Начали неспешно одеваться.
— Ого! — раздался удивленный возглас Соловьева.
— А ты думал… — Ян застегнул последнюю пуговицу.
На его кителе висели два ордена и четыре медали. Приднестровье, Балканы и Чечня. За каждой наградой чья-то жизнь и очередная, не предусмотренная Богом, дырка на теле.
Кроме Сергея и Яна награды были у Дакшева. За Афганистан. Красная Звезда, медали «За Отвагу», «За Боевые заслуги» и «От благодарного афганского народа».
Сергей, надраивая ботинки, ловил на себе восхищенные взгляды новеньких. А Ершов, так вообще, смотрел с завистью.
«Эх, мужики. Да лучше бы их не было. И воспоминаний в голове тоже» — думал Серега, работая суконкой. Вскоре, в носках ботинок, он увидел свое отражение.
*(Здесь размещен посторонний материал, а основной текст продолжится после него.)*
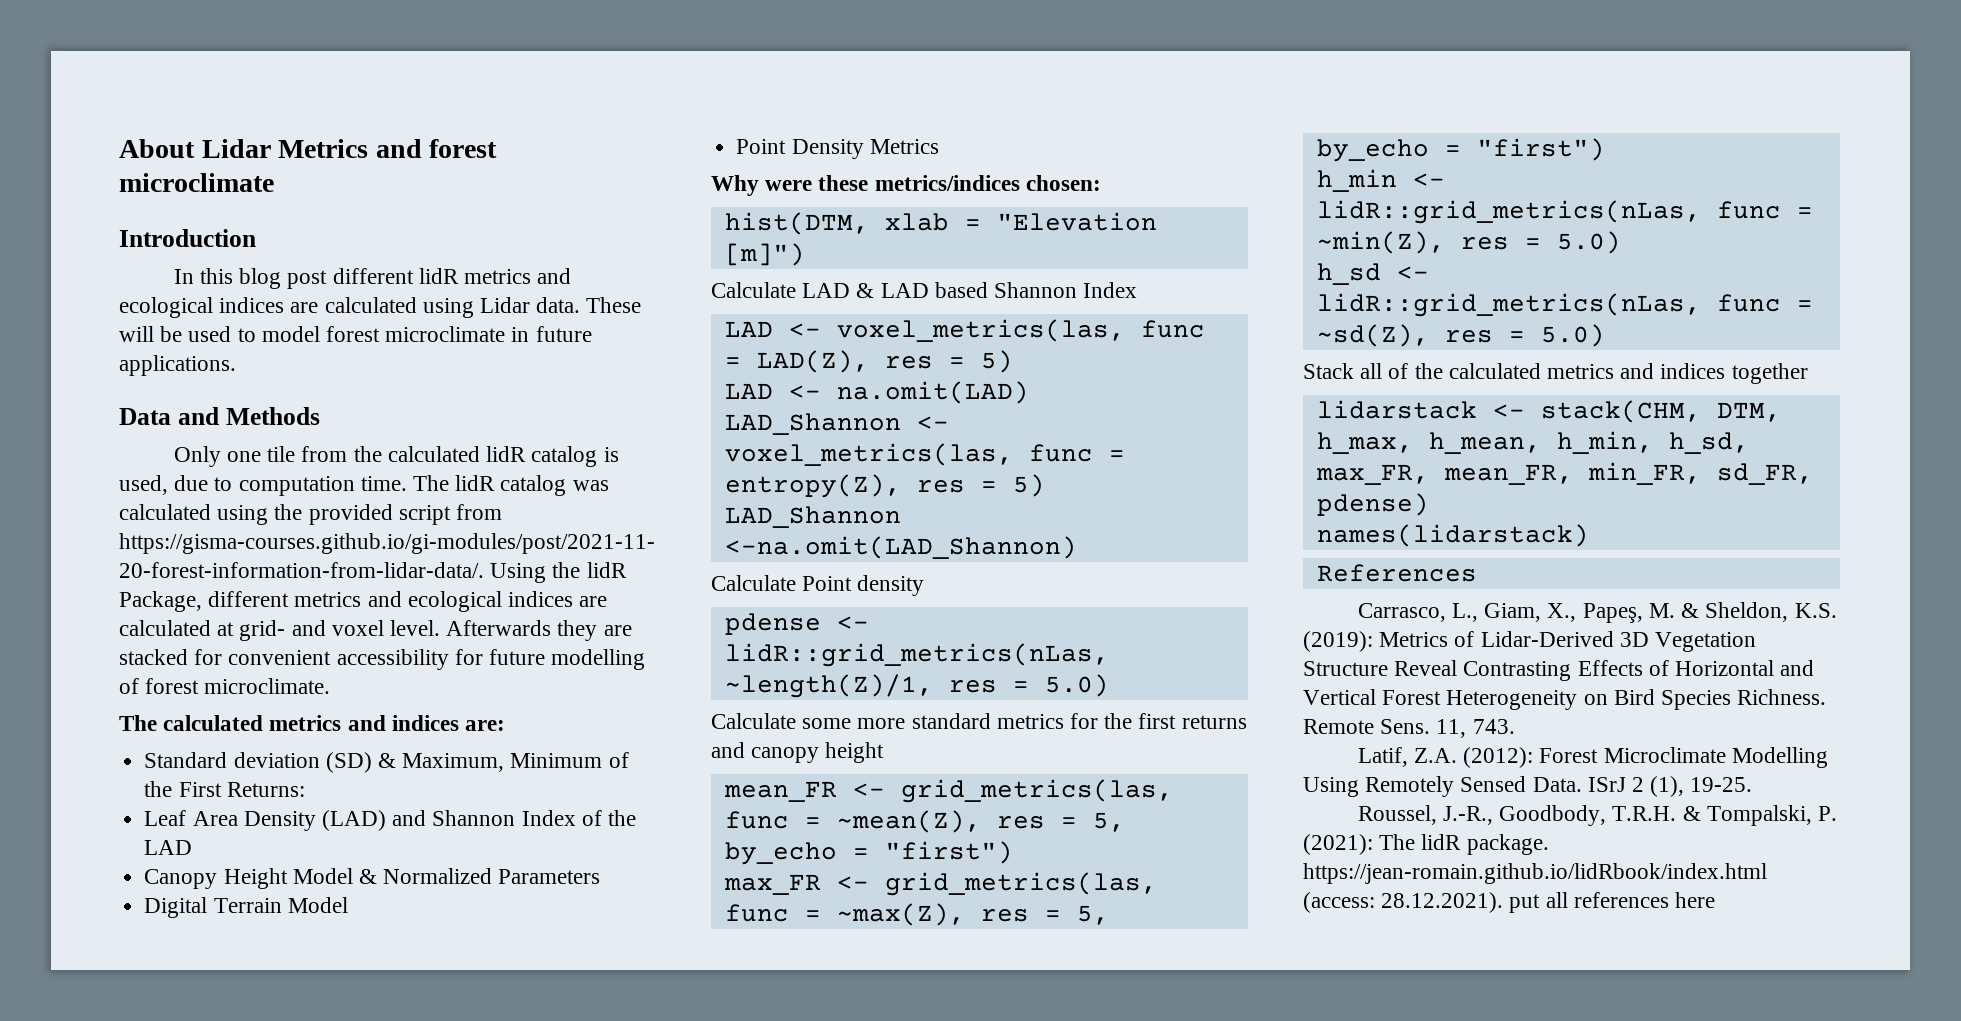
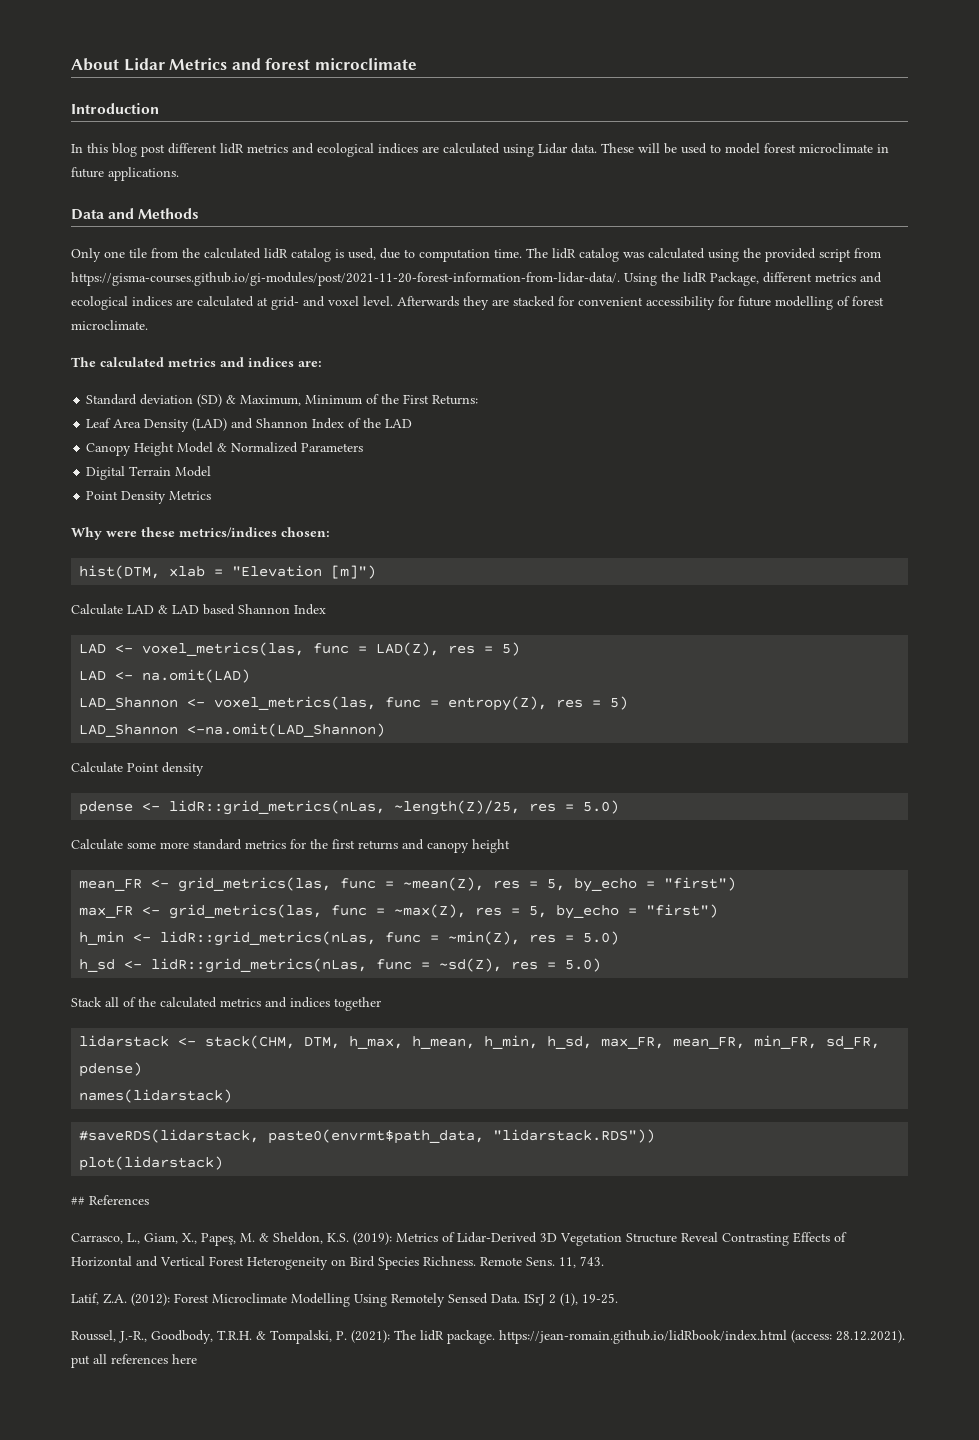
[724,674,933,698] ~length(Z)/1, -> [394,800,521,815] ~length(Z)/25,
(1589, 535) none -> [79,1129,656,1144] [79,1156,224,1171] [71,1196,85,1205] #saveRDS(lidarstack, paste0(envrmt$path_data, "lidarstack.RDS")) // plot(lidarstack) // ##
Сойдет.
Когда после завтрака шли на построение, Ян говорил Сереге.
— Сегодня, наверное, ни куда не поедем. Если только в парк после обеда. Хорошо.
— Что хорошего? — спросил Серега.
— Да понимаешь, Серега. Дело в том, что копаться в моторе, лучше, чем совместное с «духами» патрулирование, езда на разминирование, где можно запросто схлопотать гранату в борт, от непримиримых и сопровождение колонн.
— А что за совместное патрулирование?
— Не знаешь? В принципе этим пехота и менты занимаются, но по их рассказам. опа еще та. Частенько оттуда не возвращаются вообще, или если возвращаются, то без головы. Продали нас начальники «духам» за американские тугрики. Суки.
— Да, а мы, что без оружия, что ли?
— А мы должны соблюдать условия Хасавюрта. Чуть что — трибунал и тюрьма. В лучшем случае. Солдаты сейчас злые как собаки. Если бы эту злость повернуть куда надо…
— То что?
— То наша «молодая дерьмократия» рухнет. Но вот некому поднять и направить. Генералам подачек надавали.
— Ты что Ян! Это же гражданская война!
— А она уже идет. Ты смотри, что в стране делается. Эх, а я бы жахнул по Кремлю из нашего «панцера». А потом бы под гусеницы, сучар, что там сидит, положил. Кстати я не один так думаю. Многие офицеры об этом подумывают. Знаешь, почему Белого сняли, боевых офицеров по отпускам разогнали.